:: Task brief ::
Search the entries below for the string "background" and copy the lines that hold it.

(Entries taken from a collection)
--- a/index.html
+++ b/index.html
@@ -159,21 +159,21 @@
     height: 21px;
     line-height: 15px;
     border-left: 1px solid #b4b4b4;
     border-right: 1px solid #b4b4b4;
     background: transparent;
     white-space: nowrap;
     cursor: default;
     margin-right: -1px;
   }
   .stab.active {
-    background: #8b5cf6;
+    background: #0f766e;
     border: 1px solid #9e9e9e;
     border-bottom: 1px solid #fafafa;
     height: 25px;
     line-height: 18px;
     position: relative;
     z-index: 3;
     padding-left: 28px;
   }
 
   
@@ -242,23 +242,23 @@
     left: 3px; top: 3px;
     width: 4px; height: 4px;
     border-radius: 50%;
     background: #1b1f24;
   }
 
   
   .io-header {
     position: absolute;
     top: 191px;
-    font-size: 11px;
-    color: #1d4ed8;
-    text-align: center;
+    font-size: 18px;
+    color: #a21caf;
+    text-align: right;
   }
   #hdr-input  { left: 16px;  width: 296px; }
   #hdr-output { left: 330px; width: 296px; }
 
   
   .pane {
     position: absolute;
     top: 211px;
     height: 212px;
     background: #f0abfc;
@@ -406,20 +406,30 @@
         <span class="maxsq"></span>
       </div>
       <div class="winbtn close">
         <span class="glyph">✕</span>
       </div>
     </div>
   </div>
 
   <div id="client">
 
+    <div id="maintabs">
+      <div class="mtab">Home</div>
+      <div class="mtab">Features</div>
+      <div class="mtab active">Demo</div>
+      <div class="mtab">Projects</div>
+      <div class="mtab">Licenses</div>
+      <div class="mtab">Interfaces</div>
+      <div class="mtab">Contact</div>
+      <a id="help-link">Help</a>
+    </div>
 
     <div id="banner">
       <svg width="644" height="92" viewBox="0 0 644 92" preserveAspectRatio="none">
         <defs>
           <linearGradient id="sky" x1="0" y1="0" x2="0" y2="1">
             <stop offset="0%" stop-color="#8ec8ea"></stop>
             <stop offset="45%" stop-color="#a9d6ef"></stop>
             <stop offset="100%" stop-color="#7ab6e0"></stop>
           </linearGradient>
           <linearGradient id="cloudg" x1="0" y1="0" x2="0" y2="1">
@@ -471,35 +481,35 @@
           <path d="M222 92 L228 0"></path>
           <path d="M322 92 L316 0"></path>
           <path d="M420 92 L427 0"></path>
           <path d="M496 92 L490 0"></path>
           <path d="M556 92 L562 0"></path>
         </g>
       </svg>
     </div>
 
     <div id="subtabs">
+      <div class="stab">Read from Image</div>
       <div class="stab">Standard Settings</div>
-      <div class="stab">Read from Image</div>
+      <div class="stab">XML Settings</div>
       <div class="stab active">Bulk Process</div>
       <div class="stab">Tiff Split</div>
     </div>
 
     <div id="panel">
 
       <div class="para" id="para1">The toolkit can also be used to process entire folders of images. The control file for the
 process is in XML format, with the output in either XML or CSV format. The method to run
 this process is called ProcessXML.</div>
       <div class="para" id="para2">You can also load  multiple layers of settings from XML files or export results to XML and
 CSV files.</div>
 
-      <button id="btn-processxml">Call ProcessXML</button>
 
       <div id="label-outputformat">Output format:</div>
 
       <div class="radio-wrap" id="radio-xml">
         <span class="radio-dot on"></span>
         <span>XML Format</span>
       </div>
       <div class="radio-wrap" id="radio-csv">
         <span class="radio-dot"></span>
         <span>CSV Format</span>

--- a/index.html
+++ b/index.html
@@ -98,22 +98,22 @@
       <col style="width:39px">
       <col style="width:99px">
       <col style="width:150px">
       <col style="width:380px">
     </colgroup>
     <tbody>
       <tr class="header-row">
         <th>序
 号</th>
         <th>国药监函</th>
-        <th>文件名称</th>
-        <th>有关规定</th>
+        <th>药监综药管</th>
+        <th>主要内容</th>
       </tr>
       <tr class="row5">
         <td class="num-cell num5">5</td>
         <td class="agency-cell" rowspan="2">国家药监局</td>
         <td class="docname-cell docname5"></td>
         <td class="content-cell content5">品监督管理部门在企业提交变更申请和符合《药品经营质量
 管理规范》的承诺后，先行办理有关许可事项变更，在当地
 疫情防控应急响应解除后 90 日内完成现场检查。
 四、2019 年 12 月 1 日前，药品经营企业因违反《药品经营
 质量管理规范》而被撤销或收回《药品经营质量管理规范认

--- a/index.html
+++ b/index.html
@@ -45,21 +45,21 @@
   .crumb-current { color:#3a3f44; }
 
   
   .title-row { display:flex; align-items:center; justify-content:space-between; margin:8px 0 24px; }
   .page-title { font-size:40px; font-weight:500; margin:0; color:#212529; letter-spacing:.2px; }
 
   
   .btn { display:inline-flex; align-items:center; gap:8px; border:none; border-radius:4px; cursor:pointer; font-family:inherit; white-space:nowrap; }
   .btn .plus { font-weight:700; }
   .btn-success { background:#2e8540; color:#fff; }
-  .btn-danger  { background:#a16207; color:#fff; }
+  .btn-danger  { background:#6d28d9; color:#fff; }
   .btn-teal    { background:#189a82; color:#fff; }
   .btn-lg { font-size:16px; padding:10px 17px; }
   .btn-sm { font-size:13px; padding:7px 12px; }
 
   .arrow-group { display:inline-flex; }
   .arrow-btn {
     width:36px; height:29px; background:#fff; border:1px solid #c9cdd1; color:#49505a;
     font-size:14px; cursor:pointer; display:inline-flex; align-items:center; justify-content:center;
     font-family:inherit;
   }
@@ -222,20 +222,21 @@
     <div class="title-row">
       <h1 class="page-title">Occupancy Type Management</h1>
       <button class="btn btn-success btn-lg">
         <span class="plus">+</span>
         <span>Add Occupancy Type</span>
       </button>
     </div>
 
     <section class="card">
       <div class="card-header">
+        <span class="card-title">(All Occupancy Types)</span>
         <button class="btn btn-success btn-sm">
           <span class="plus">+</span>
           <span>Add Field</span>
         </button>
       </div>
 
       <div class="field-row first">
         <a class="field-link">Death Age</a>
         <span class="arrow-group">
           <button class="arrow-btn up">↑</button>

:: Response area ::
     background: transparent;
-    background: #8b5cf6;
+    background: #0f766e;
     background: #1b1f24;
     background: #f0abfc;
   .btn-success { background:#2e8540; color:#fff; }
-  .btn-danger  { background:#a16207; color:#fff; }
+  .btn-danger  { background:#6d28d9; color:#fff; }
   .btn-teal    { background:#189a82; color:#fff; }
     width:36px; height:29px; background:#fff; border:1px solid #c9cdd1; color:#49505a;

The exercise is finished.